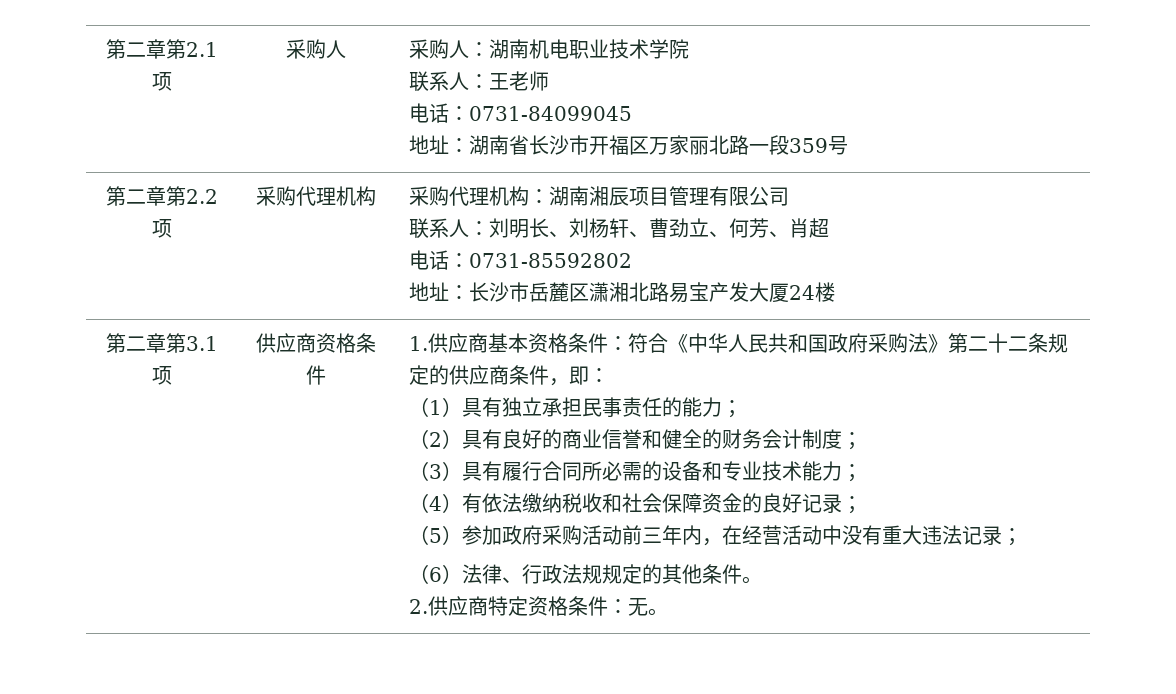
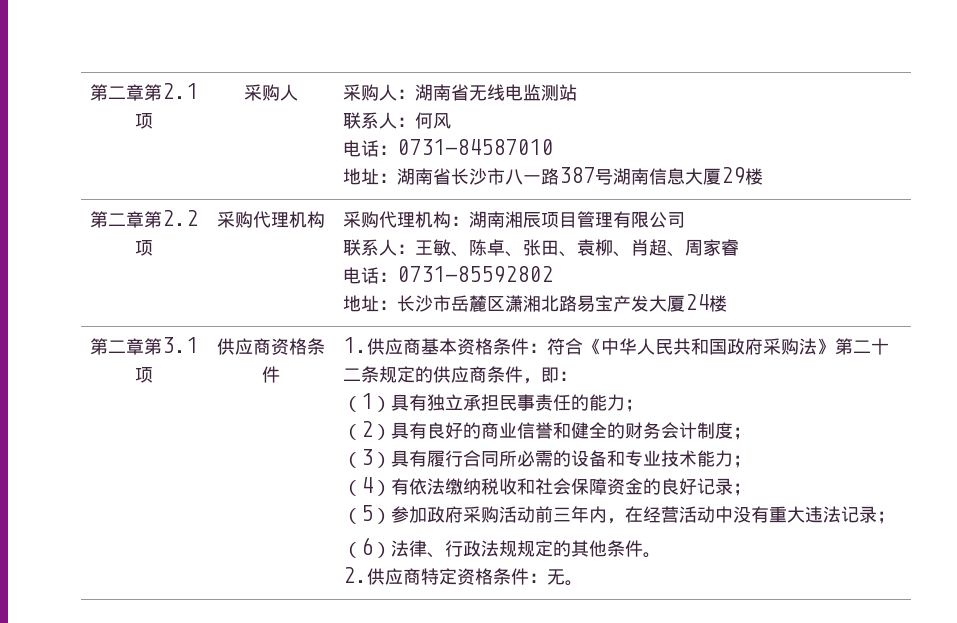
- 第二章第2.1项 | 采购人 | 采购人：湖南机电职业技术学院
- 联系人：王老师
- 电话：0731-84099045
- 地址：湖南省长沙市开福区万家丽北路一段359号
+ 第二章第2.1项 | 采购人 | 采购人：湖南省无线电监测站
+ 联系人：何风
+ 电话：0731-84587010
+ 地址：湖南省长沙市八一路387号湖南信息大厦29楼
- 联系人：刘明长、刘杨轩、曹劲立、何芳、肖超
+ 联系人：王敏、陈卓、张田、袁柳、肖超、周家睿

──────────────────────────────

**TASK GOAL**:
Repeat the records above exactly, leaving out the pictures.

**ANSWER BOX**:
- 第二章第2.1项 | 采购人 | 采购人：湖南机电职业技术学院
- 联系人：王老师
- 电话：0731-84099045
- 地址：湖南省长沙市开福区万家丽北路一段359号
+ 第二章第2.1项 | 采购人 | 采购人：湖南省无线电监测站
+ 联系人：何风
+ 电话：0731-84587010
+ 地址：湖南省长沙市八一路387号湖南信息大厦29楼
- 联系人：刘明长、刘杨轩、曹劲立、何芳、肖超
+ 联系人：王敏、陈卓、张田、袁柳、肖超、周家睿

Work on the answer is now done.